Web page revision data
[Start of section]

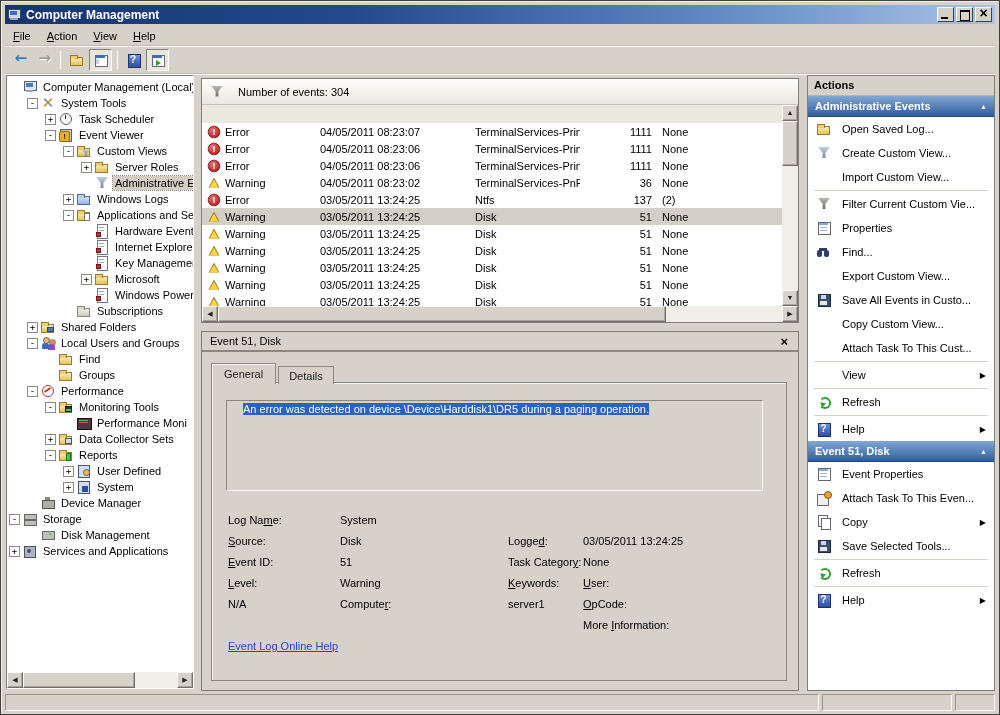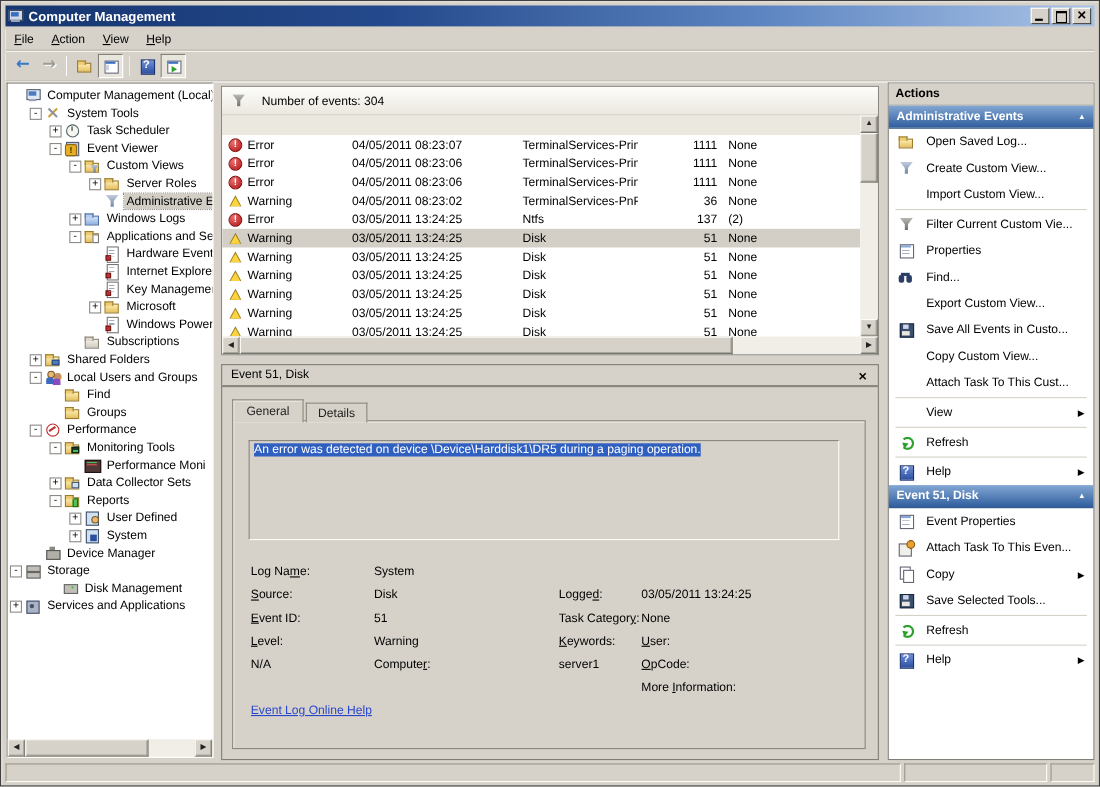"An error was detected on" .message-box { padding: 2px 4px -> 2px 16px }
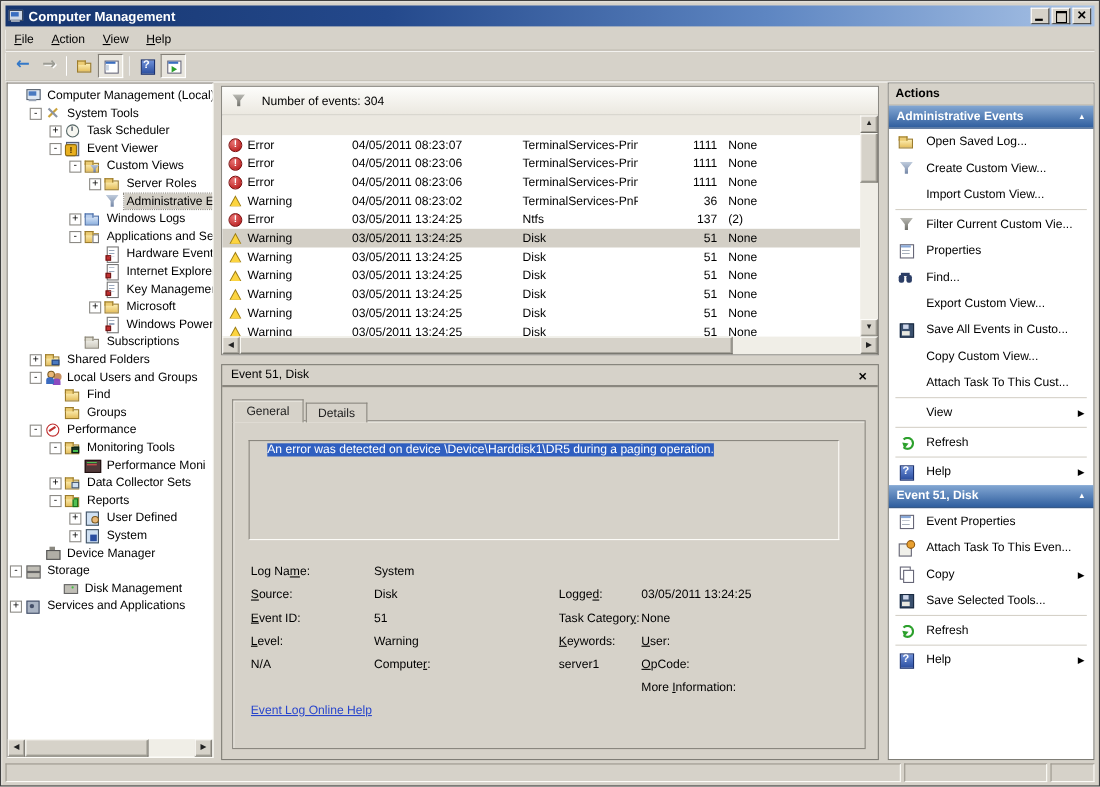"Disk Management" div.tree-item { padding-left: 36px -> 20px }
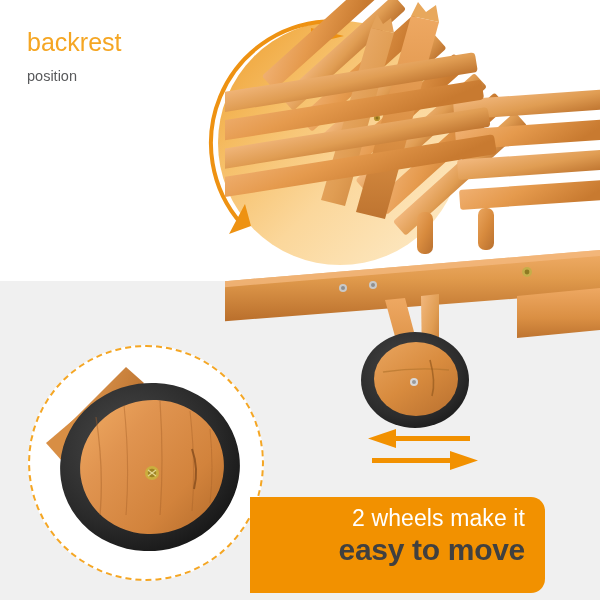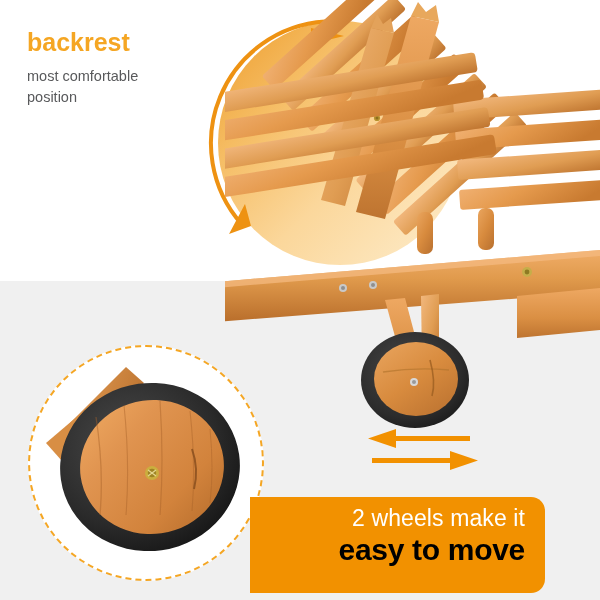"backrest" .subhead { font-weight: bold -> normal }
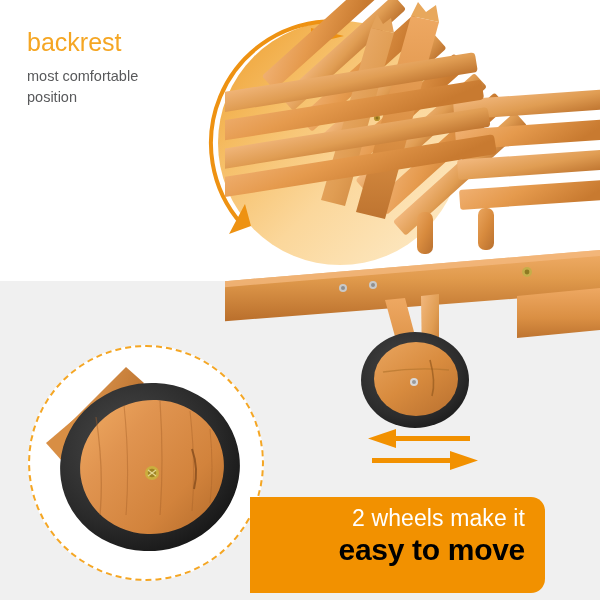"most comfortable" div { html: <div>most comfortable</div> -> none }
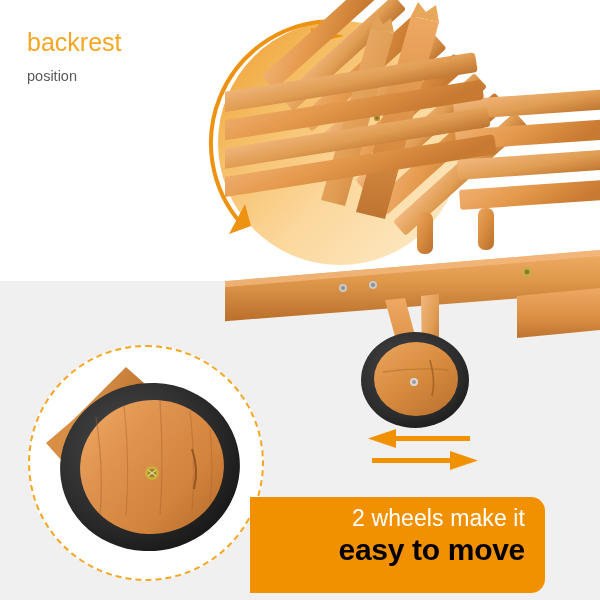"easy to move" .banner-line2 { color: #000000 -> #404040 }
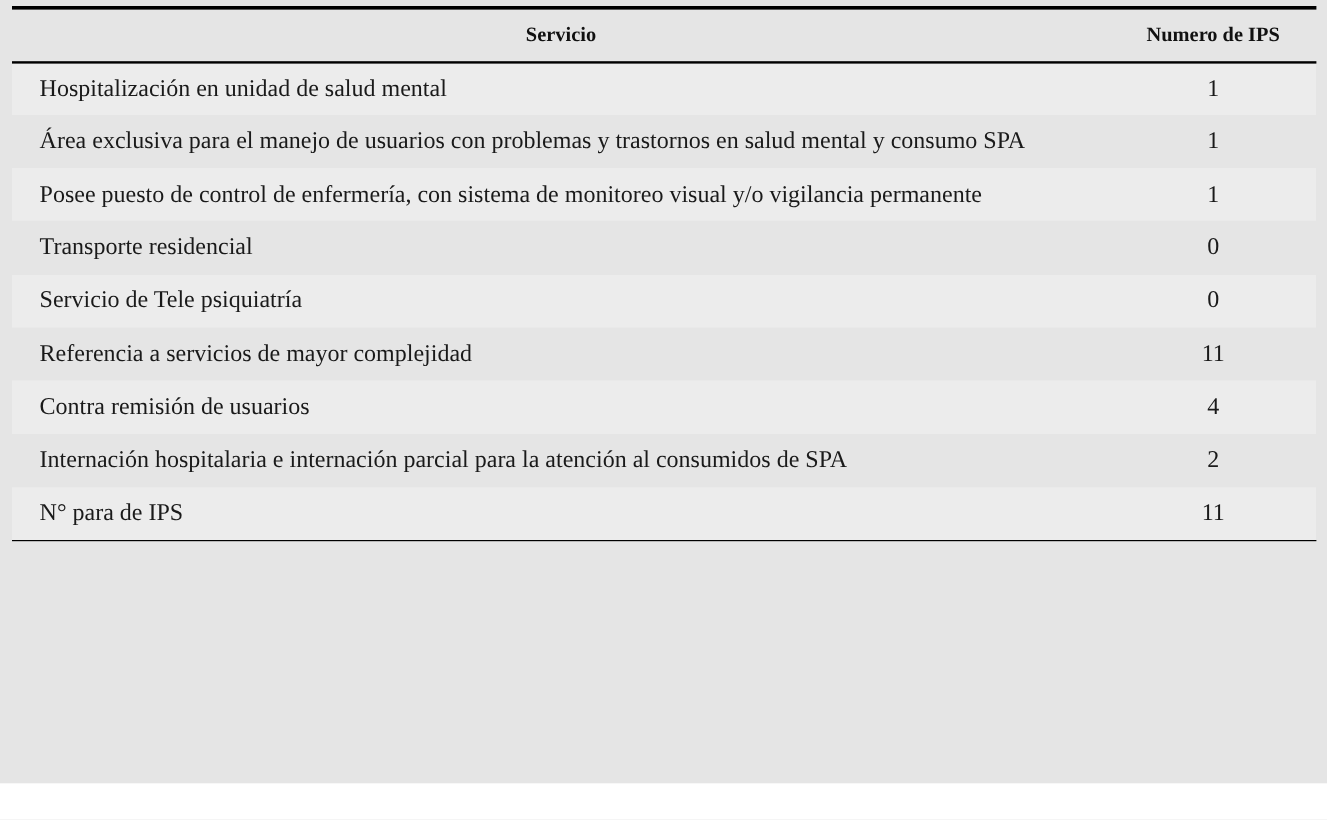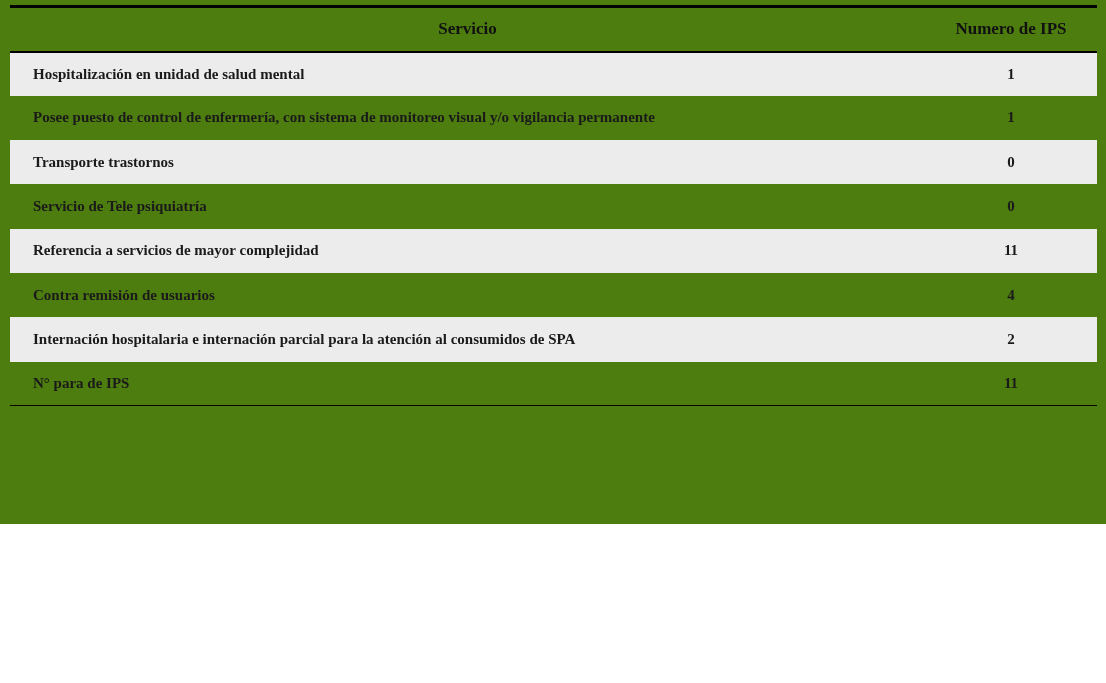"Servicio" .page { background: #4d7c0f -> #e5e5e5; height: 524px -> 653px }
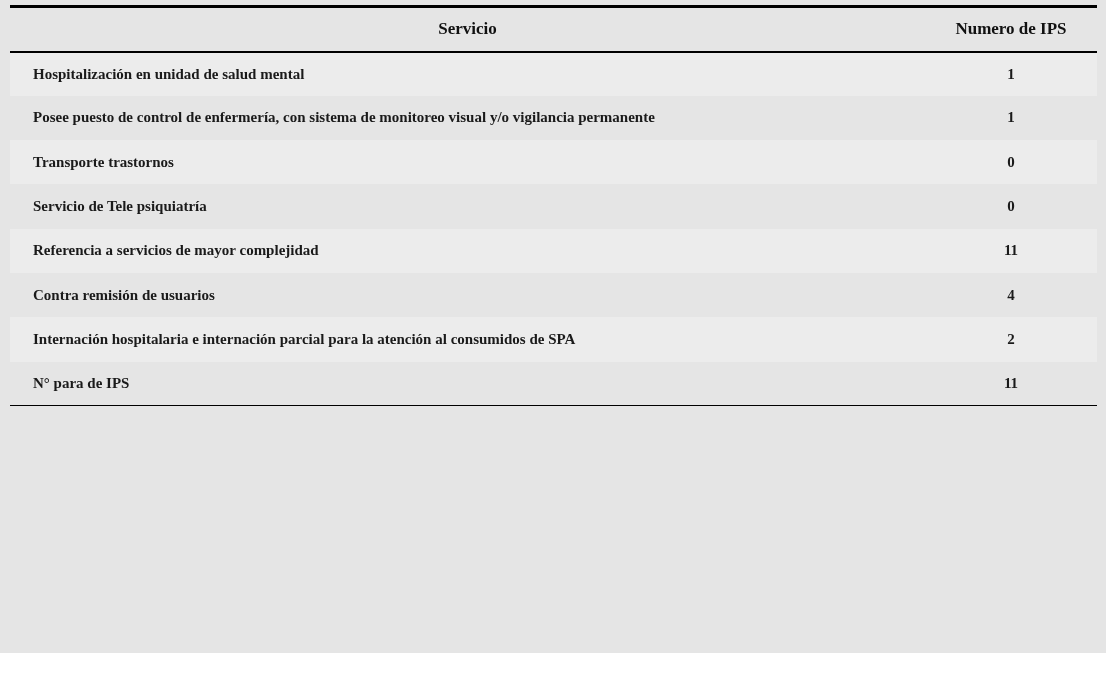"Hospitalización en unidad de salud" .ips-table td { font-size: 15px -> 20px; font-weight: bold -> none }
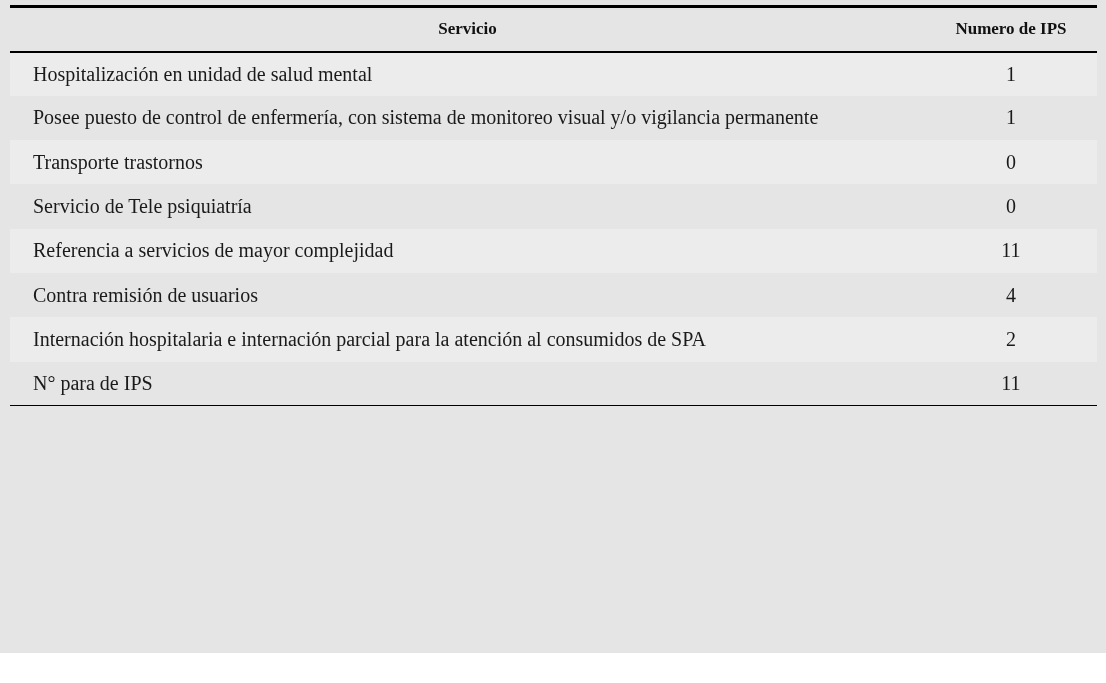"Área exclusiva para el manejo" tr { html: none -> <tr> <td>Área exclusiva para el manejo de usuarios con problemas y trastornos en salud mental y consumo SPA</td> <td>1</td> </tr> }
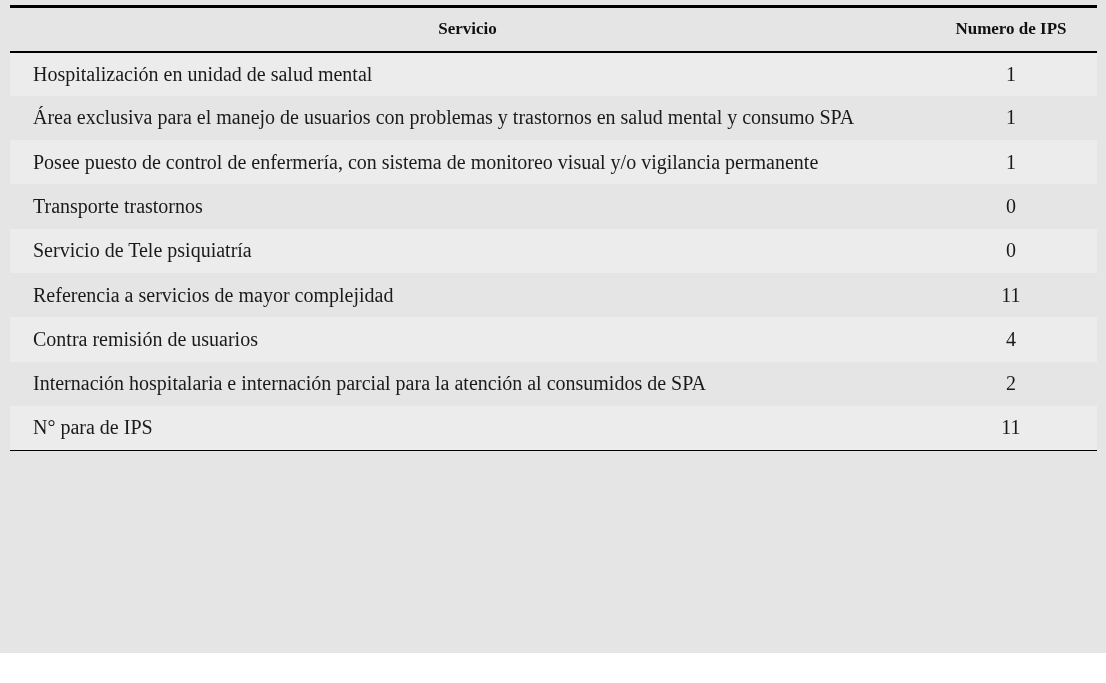"Transporte trastornos" td.cell-service { text: trastornos -> residencial }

[End of section]

Which part of the entries opens with the line containing "padding-left: 36px ->" and closes with the line containing "color: #000000 ->"? Output that part exactly, ends included, pictures excluded.

OUTPUT FOR THIS EXERCISE —
"Disk Management" div.tree-item { padding-left: 36px -> 20px }
"backrest" .subhead { font-weight: bold -> normal }
"most comfortable" div { html: <div>most comfortable</div> -> none }
"easy to move" .banner-line2 { color: #000000 -> #404040 }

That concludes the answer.